Transferable Options
22. Transferable Stock Options may be transferred to one or more immediate family members, individually or jointly. Immediate family members shall be deemed to include the Participants spouse, parents, siblings, children, grandchildren and the spouse of any parent, sibling, child or grandchild, in each case determined at the effective time of transfer. A trust, each of whose beneficiaries is the Participant or an immediate family member, will be deemed to be a family member for purposes of these rules.

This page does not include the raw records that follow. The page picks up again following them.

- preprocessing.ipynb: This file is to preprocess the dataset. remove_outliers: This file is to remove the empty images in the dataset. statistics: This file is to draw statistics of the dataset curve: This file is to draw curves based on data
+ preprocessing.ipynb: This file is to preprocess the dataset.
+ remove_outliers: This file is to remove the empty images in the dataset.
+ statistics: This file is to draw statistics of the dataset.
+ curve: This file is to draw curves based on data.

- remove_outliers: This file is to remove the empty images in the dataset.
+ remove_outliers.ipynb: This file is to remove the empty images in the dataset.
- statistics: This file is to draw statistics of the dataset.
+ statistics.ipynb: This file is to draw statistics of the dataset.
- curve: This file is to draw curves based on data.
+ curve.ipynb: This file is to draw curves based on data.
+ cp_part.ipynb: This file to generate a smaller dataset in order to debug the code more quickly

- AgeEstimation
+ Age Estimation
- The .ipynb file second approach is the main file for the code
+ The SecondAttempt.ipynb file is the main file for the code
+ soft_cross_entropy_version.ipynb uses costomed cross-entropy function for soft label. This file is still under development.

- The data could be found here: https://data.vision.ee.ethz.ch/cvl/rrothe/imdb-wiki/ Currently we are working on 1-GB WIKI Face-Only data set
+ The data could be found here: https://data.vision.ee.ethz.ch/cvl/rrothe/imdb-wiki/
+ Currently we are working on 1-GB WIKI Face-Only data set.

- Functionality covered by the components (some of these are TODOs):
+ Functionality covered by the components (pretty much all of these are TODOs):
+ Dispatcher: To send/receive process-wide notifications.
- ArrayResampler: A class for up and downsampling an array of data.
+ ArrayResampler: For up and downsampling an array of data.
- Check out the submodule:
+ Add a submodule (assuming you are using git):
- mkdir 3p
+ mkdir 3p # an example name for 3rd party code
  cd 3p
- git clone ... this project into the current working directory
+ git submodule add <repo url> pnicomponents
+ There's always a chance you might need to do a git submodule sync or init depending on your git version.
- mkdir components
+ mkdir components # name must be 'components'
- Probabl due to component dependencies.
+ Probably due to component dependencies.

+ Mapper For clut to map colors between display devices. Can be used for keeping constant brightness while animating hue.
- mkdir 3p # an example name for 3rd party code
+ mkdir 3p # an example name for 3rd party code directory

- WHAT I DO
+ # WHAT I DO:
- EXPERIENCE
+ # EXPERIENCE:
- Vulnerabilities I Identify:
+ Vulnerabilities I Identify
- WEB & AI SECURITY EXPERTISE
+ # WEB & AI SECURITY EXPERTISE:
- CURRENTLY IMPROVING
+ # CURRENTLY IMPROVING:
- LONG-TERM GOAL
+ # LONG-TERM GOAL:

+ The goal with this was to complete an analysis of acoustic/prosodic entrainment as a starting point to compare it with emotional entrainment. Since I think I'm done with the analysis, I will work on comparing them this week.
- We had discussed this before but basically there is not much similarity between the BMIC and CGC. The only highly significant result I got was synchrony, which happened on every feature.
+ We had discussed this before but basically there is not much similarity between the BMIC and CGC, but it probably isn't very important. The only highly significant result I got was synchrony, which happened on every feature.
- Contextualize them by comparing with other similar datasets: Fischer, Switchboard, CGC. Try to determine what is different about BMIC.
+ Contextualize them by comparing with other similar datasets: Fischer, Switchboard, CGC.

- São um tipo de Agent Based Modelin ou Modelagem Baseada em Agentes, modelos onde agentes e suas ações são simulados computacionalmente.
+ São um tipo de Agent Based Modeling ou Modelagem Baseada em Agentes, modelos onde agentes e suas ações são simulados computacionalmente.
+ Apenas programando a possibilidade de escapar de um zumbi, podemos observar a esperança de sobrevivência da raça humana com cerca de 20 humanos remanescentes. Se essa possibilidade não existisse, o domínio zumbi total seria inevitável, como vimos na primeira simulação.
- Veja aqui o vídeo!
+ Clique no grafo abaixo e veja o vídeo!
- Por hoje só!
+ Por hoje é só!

23. A transfer shall be effective on the date written notice thereof, on a form approved for this purpose, is received by the Plan administrator. As a condition to transfer, the Participant shall agree to remain responsible to pay in cash the applicable taxes due upon exercise of the option by the transferee. The Participant or the Participants estate will be required to provide sufficient evidence of ability to pay such taxes upon the Companys request.
24. A transfer shall be irrevocable; no subsequent transfer by the transferee shall be effective. Notwithstanding the foregoing, a transferee shall be entitled to designate a beneficiary in accordance with the provisions of paragraphs 16 through 21 above. Except where a beneficiary has been designated, in the event of death of the transferee prior to option exercise, the transferees option will be transferable by last will and testament of the beneficiary or the laws of descent and distribution.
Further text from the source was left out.